• [Entries supplied]
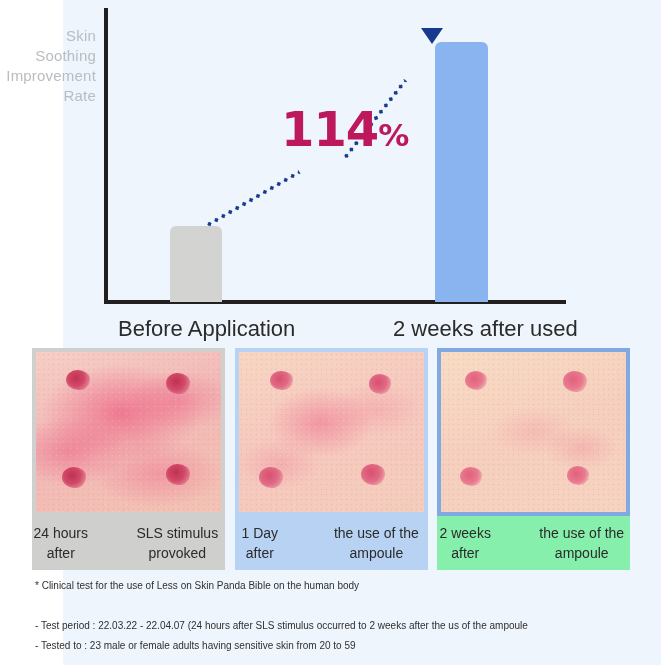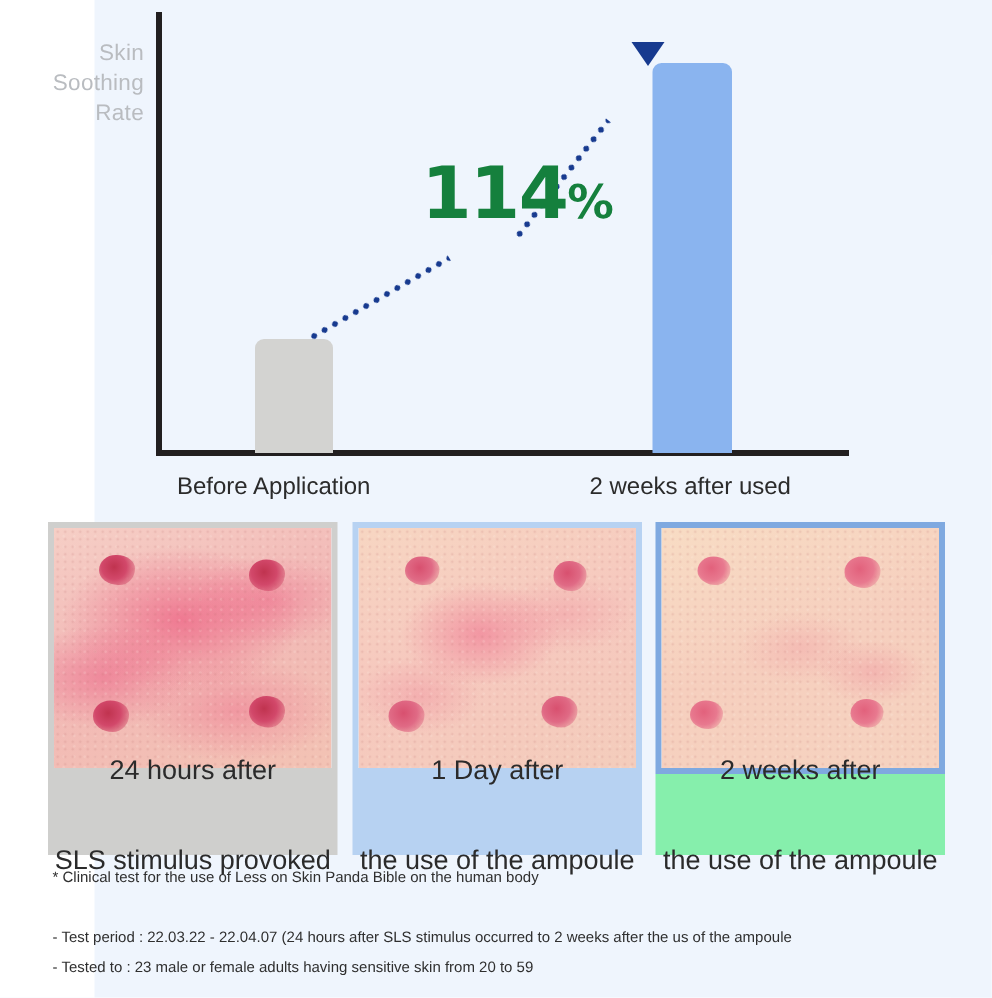--- a/index.html
+++ b/index.html
@@ -142,6 +142,7 @@
     <div class="y-axis-label">
       <div>Skin</div>
       <div>Soothing</div>
+      <div>Improvement</div>
       <div>Rate</div>
     </div>
 

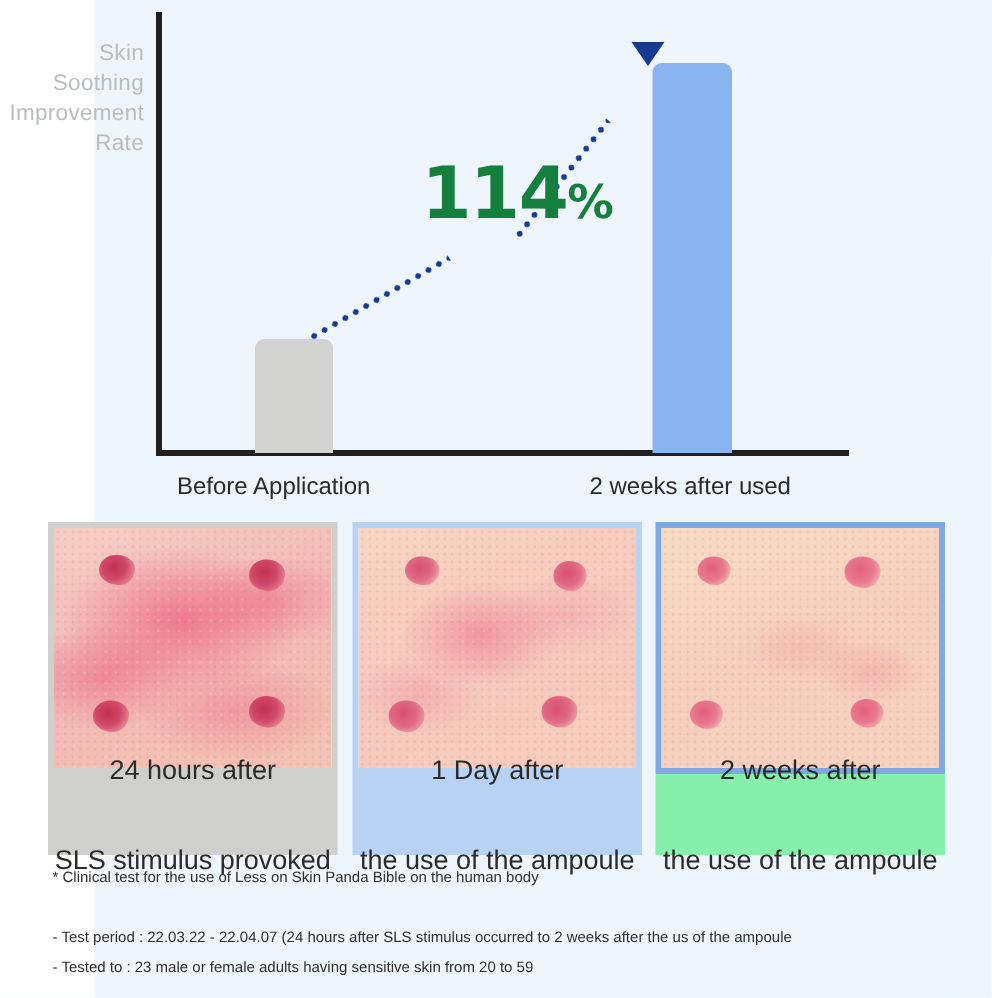--- a/index.html
+++ b/index.html
@@ -52,7 +52,7 @@
 
   .pct{
     position:absolute;left:281px;top:101px;
-    color:#15803d;white-space:nowrap;
+    color:#be185d;white-space:nowrap;
     font-family:"DejaVu Sans", sans-serif;
   }
   .pct .num{font-size:48px;font-weight:bold;letter-spacing:-1px;}

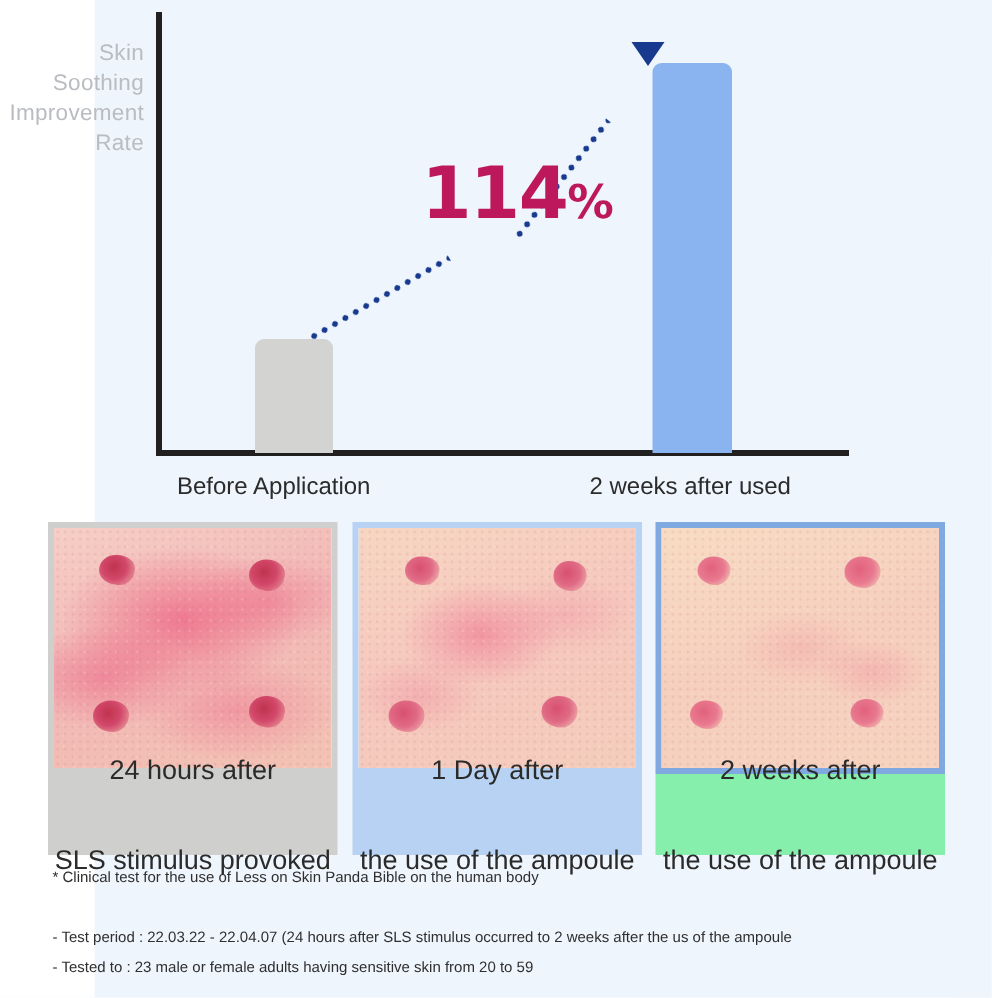--- a/index.html
+++ b/index.html
@@ -29,7 +29,7 @@
   .bar-before{left:170px;top:226px;width:52px;height:76px;background:#d3d3d1;}
   .bar-after{left:435px;top:42px;width:53px;height:260px;background:#8ab4ef;}
 
-  .x-label{position:absolute;top:316px;color:#2b2b2b;font-size:16px;white-space:nowrap;}
+  .x-label{position:absolute;top:316px;color:#2b2b2b;font-size:22px;white-space:nowrap;}
   .x-label-before{left:118px;}
   .x-label-after{left:393px;}
 

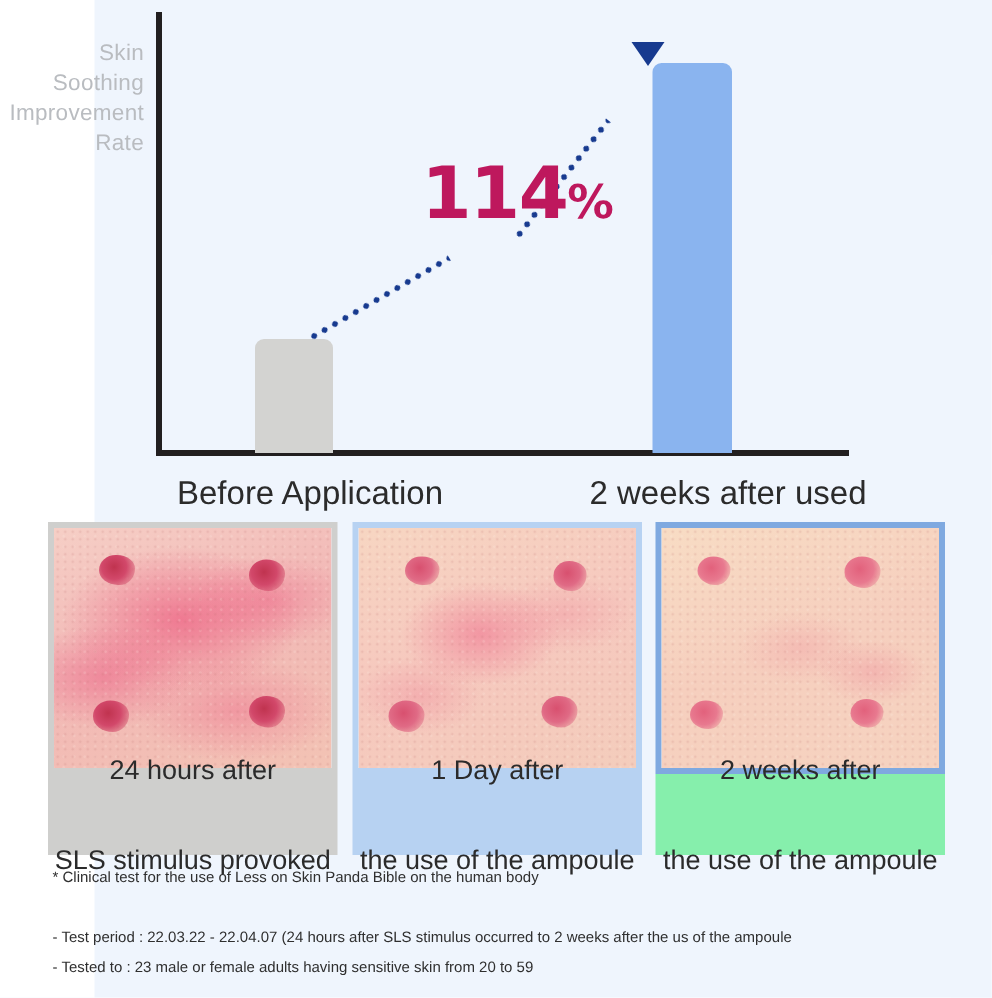--- a/index.html
+++ b/index.html
@@ -110,9 +110,9 @@
 
   .caption{
     position:absolute;top:168px;left:0;width:193px;height:54px;
-    box-sizing:border-box;display:flex;flex-direction:column;
+    box-sizing:border-box;display:flex;flex-direction:row;
     align-items:center;justify-content:center;
-    font-size:18px;line-height:20px;color:#2b2b2b;text-align:center;gap:40px;
+    font-size:14px;line-height:20px;color:#2b2b2b;text-align:center;gap:40px;
   }
   .cap-grey{background:#cfcfcd;}
   .cap-blue1{background:#b7d2f2;}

• [Your assignment] Would you write out the data exactly, with no pictures in the copy?

• [Response to the task]
--- a/index.html
+++ b/index.html
@@ -142,6 +142,7 @@
     <div class="y-axis-label">
       <div>Skin</div>
       <div>Soothing</div>
+      <div>Improvement</div>
       <div>Rate</div>
     </div>
 

--- a/index.html
+++ b/index.html
@@ -52,7 +52,7 @@
 
   .pct{
     position:absolute;left:281px;top:101px;
-    color:#15803d;white-space:nowrap;
+    color:#be185d;white-space:nowrap;
     font-family:"DejaVu Sans", sans-serif;
   }
   .pct .num{font-size:48px;font-weight:bold;letter-spacing:-1px;}

--- a/index.html
+++ b/index.html
@@ -29,7 +29,7 @@
   .bar-before{left:170px;top:226px;width:52px;height:76px;background:#d3d3d1;}
   .bar-after{left:435px;top:42px;width:53px;height:260px;background:#8ab4ef;}
 
-  .x-label{position:absolute;top:316px;color:#2b2b2b;font-size:16px;white-space:nowrap;}
+  .x-label{position:absolute;top:316px;color:#2b2b2b;font-size:22px;white-space:nowrap;}
   .x-label-before{left:118px;}
   .x-label-after{left:393px;}
 

--- a/index.html
+++ b/index.html
@@ -110,9 +110,9 @@
 
   .caption{
     position:absolute;top:168px;left:0;width:193px;height:54px;
-    box-sizing:border-box;display:flex;flex-direction:column;
+    box-sizing:border-box;display:flex;flex-direction:row;
     align-items:center;justify-content:center;
-    font-size:18px;line-height:20px;color:#2b2b2b;text-align:center;gap:40px;
+    font-size:14px;line-height:20px;color:#2b2b2b;text-align:center;gap:40px;
   }
   .cap-grey{background:#cfcfcd;}
   .cap-blue1{background:#b7d2f2;}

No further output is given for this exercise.